Already around the middle of the eighteenth century in France it was synonymous with uneven, irregular, bizarre, while in Italy the term was of Medieval memory and indicated a figure of the syllogism, an abstraction of thought.
This historical period was identified with the derogatory term baroque, recognizing in it extravagance and contrast with the criteria of harmony and expressive rigor to which it was intended to return under the influence of Greco-Roman art and the Italian Renaissance.
Baroque, seventeenth-century and seventeenth-century were synonymous with bad taste.
As regards furniture, freedom of ideation, need for pomp and virtuosity gave rise to a synergy destined to produce unsurpassed masterpieces.
The materials used were worthy of competing with the most astonishing tales of Marco Polo: lapis lazuli, malachite, amber, ivory, tortoiseshell, gold, silver, steel, precious wood essences and more dressed the furnishings that in shape and imagination virtually gave life to the Arabian Nights of many of our powerful people.

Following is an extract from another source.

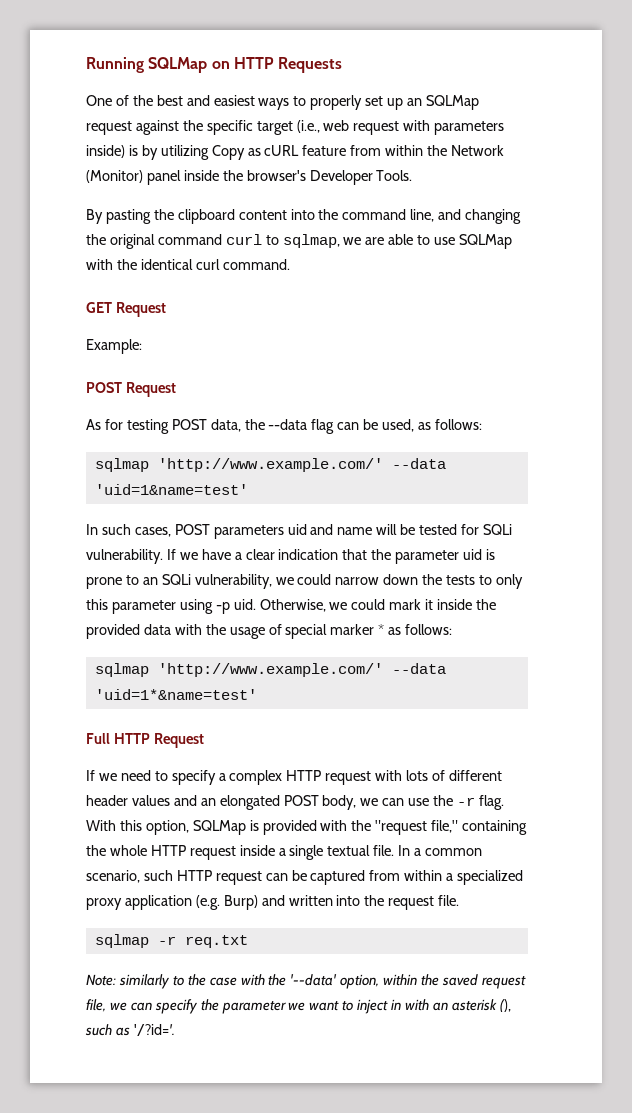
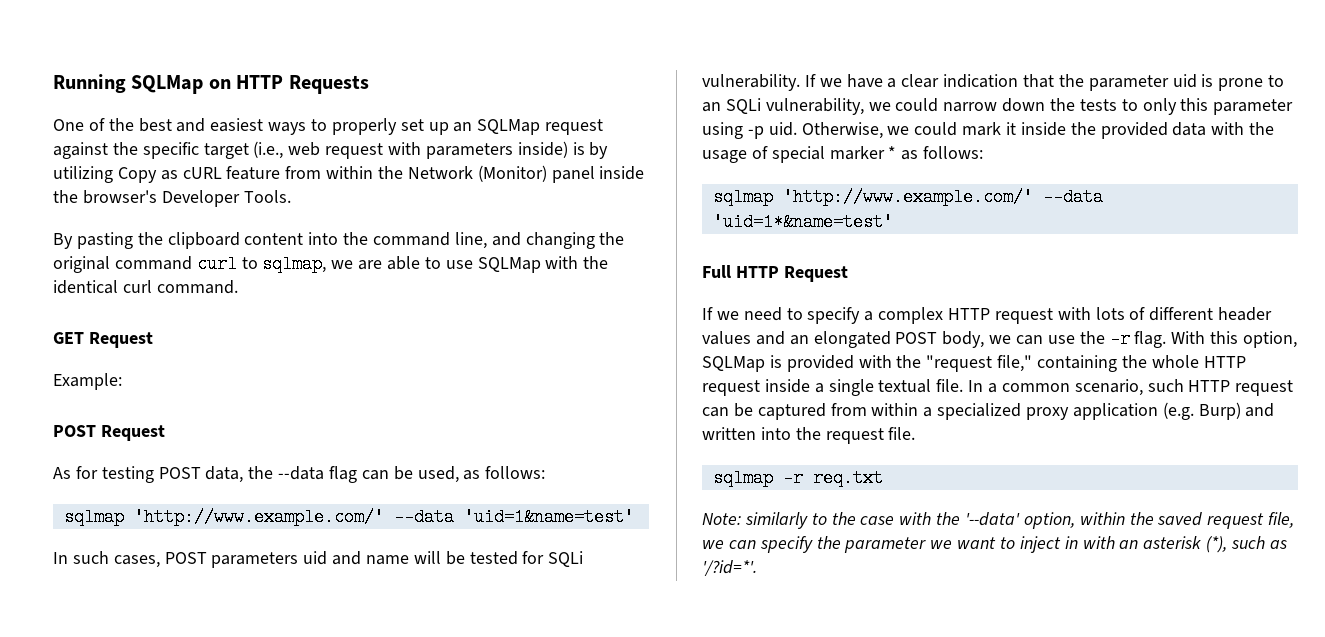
- Note: similarly to the case with the '--data' option, within the saved request file, we can specify the parameter we want to inject in with an asterisk (), such as '/?id='.
+ Note: similarly to the case with the '--data' option, within the saved request file, we can specify the parameter we want to inject in with an asterisk (*), such as '/?id=*'.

Typical of the period were load-bearing or accessory parts resolved with twisted column motifs, clearly inspired by Bernini's canopy of St. Peter's, parts with rich sculptural carving in high relief and even in the round within a vortex of volutes, scrolls and spirals, curved and broken profiles, cymatiums agitated by gables of articulated shape, aprons adorned with ornaments, corbels, buttresses and so on. necessary to enliven shapes and structures.
The Baroque is also the century of illusionism: lacquers and thin temperas crowd furniture and furnishings to imitate with the marbling effects of marble veining or games of veining of precious briar roots.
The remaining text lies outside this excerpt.